- Former NSC official
Fiona Hill 's new memoir sheds new light on her time in theTrump White House. - Hill says foreign autocrats would become angry when Trump displayed his lack of knowledge.
- "Everyone knew that Trump never paid attention to his brief," Hill said.
Former Trump advisor Fiona Hill says that autocratic foreign leaders often became agitated with former President Donald Trump when his lack of knowledge on major issues became apparent during meetings - despite often using his ignorance to their advantage.
Hill, who served as the Senior Director for Europe and Russia on the National Security Council before departing in July 2019, recounted the exchanges in her new memoir "There Is Nothing for You Here: Finding Opportunity in the Twenty-First Century." Hill later served as a key witness during the House impeachment inquiry into Trump's dealings with Ukraine and efforts to pressure the Ukrainian president into launching inquiries into the Bidens.
"Some leaders, like President Erdogan of Turkey, would get angry in meetings or on calls when Trump obviously had no idea what they were talking about," Hill wrote in the book.
Hill also said that "everyone knew that Trump never paid attention to his brief," which emboldened autocratic foreign leaders like Vladimir Putin of Russia, Viktor Orbán of Hungary, and Recep Tayyip Erdogan of Turkey to make inaccurate claims during their engagements with Trump.
"Trump's failure to read his briefs or to stick to the policy plan (even if he had come up with it in the first place) was a major liability in every aspect of national security affairs," she wrote. "Whenever he got to meetings and the conversation started, it seemed like the first time he was hearing things from world leaders."
This lack of preparation, she said, was an opportunity for foreign autocrats to get the better of Trump and denigrate his staff. Erdogan would intentionally call Trump when he thought his "bad American advisers" weren't around, bypassing the NSC and other White House staff to engage with the president directly.
"Trump gave Putin or whoever was with him the opportunity to promote his own version of history and events and seize the policy advantage," she wrote. "If his foreign visitor of caller was one of his favored strongmen, he would always give him the benefit of the doubt over his advisors."
Hill recounted one exchange with Orbán in which Trump cut off his own defense secretary, Patrick Shanahan, in order to accept an argument the Hungarian leader had already made, part of a pattern of deferring to foreign leaders.
"The autocratic leader simply had more authority than the people who worked for Trump. The leader was his equal, his staff members were not," she wrote. "He would listen only to someone he considered to be at his level, or close to it."

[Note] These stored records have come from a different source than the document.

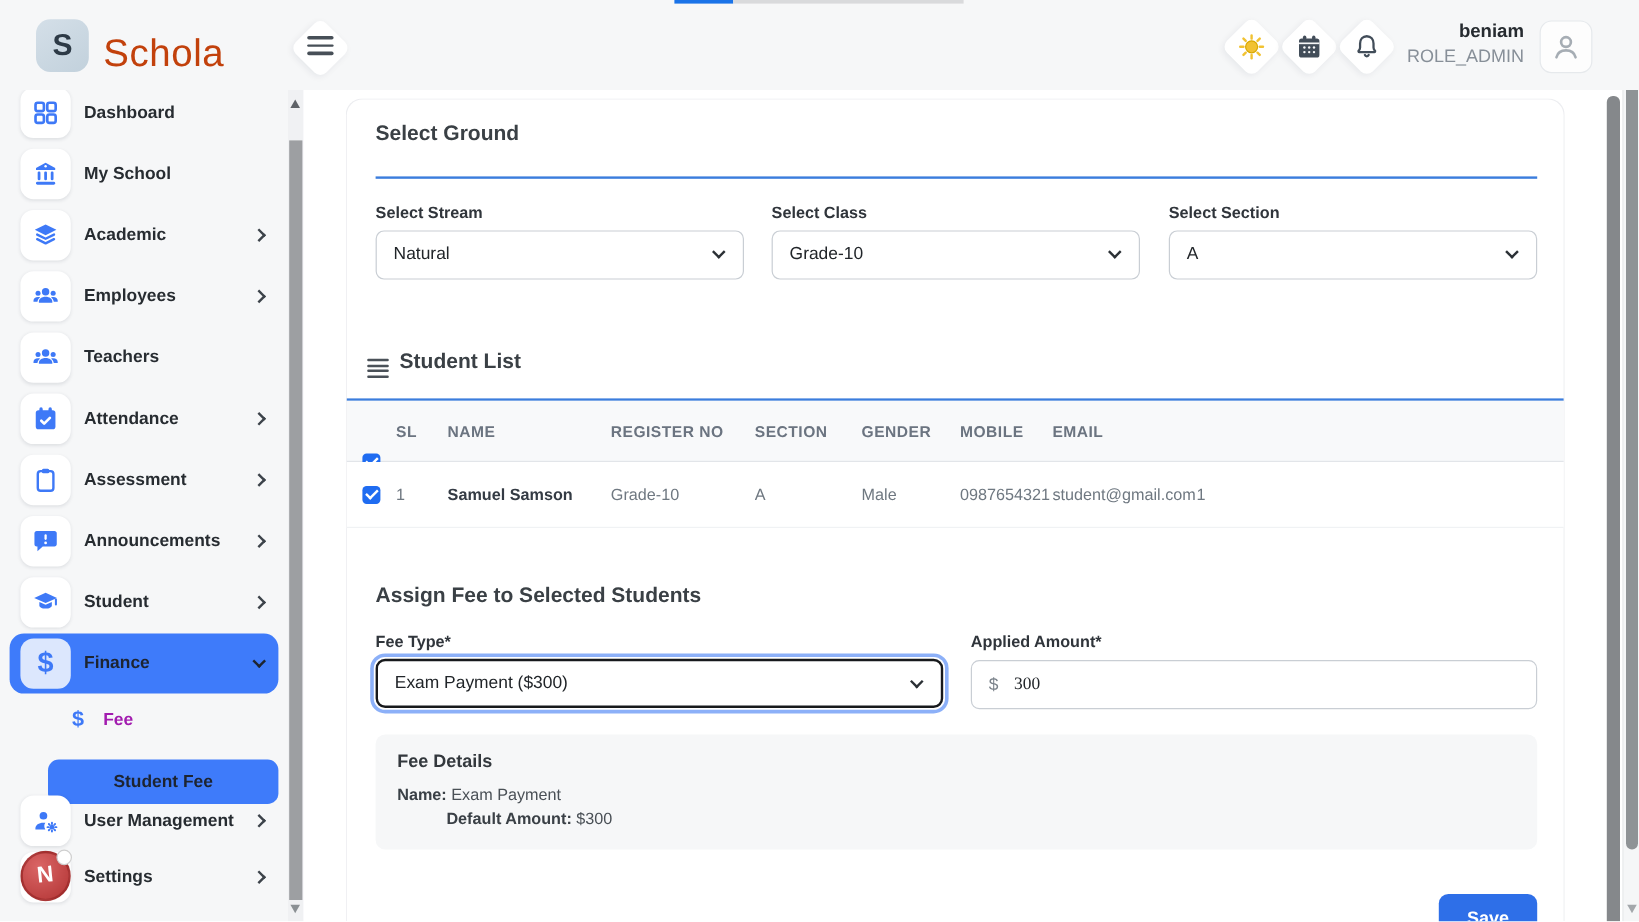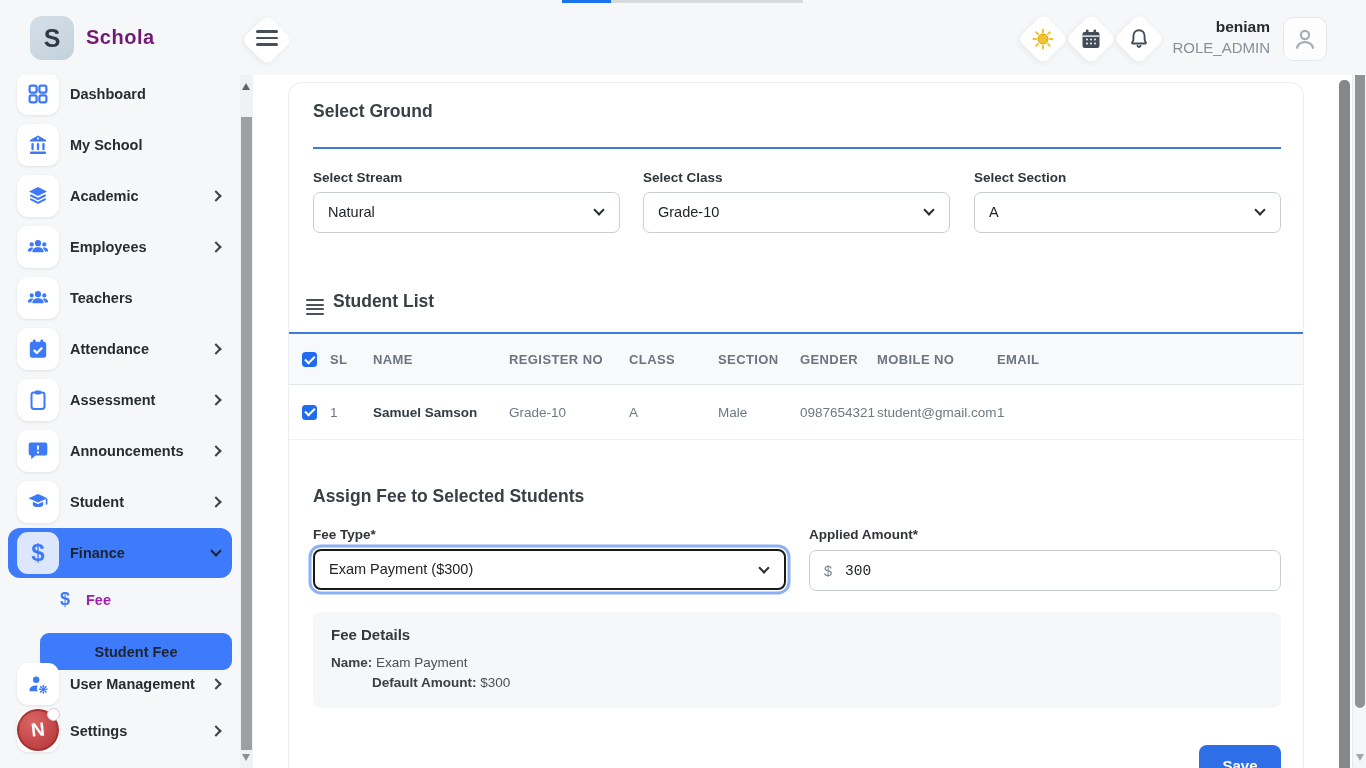"Schola" .brand-name { color: #701a75 -> #c2410c; font-size: 20px -> 32px; font-weight: 700 -> 400 }
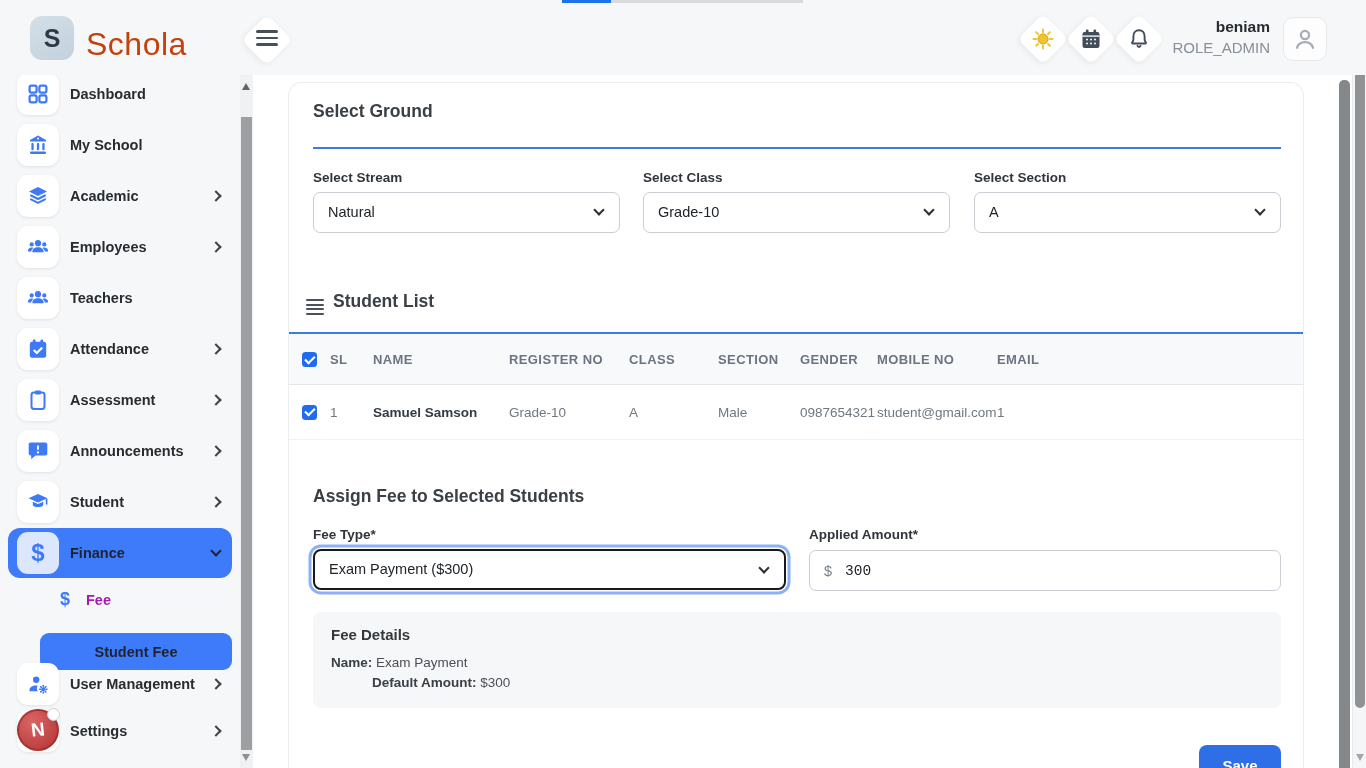"CLASS" div.th { html: <div>CLASS</div> -> none }
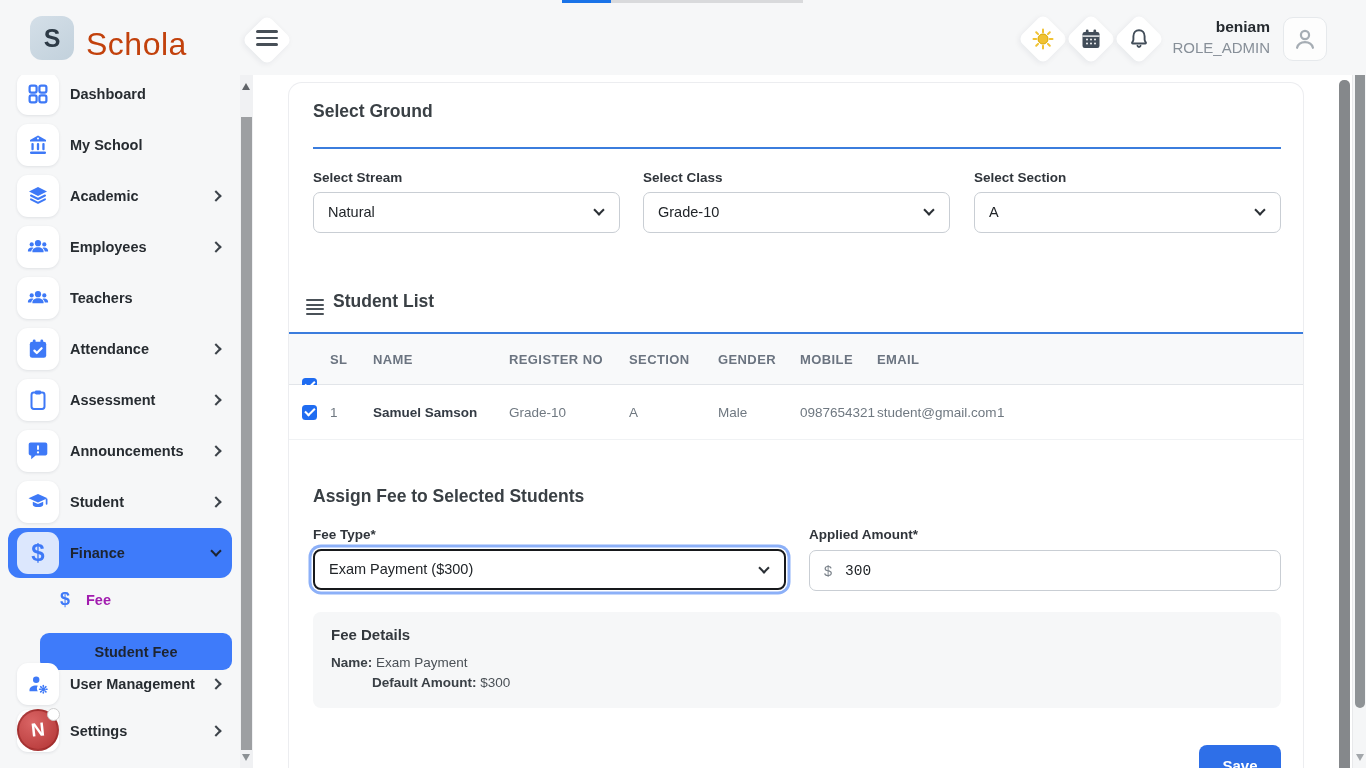"300" .amount-input { font-family: Liberation Mono, monospace -> Liberation Serif, serif }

She said this approach was particularly disastrous at the former president's July 2018 summit with Putin in Helsinki, Finland, where Trump asked "Vladimir" to "repeat what you just told me to my guys" in a delegation after the two leaders' private sit-down.
Trump during a press conference at the Helsinki summit appeared to accept Putin's word that Russia did not interfere in the 2016 election, and effectively sided with the Russian leader over the US intelligence community in the process.
At the time, Trump said he didn't see "any reason" why Russia would interfere in the US electoral process and that Putin was "extremely strong and powerful in his denial" of any meddling.
He faced bipartisan criticism back in Washington over the Helsinki summit, which reportedly sent the CIA into "panic mode," and later attempted to walk back on his comments.
During an interview with the BBC back in February, Hill said she considered doing something dramatic to disrupt the disastrous press conference. "My initial thought was just 'How can I end this?' I literally did have in my mind the idea of faking some kind of medical emergency and throwing myself backwards with a loud blood-curdling scream into the media," Hill said.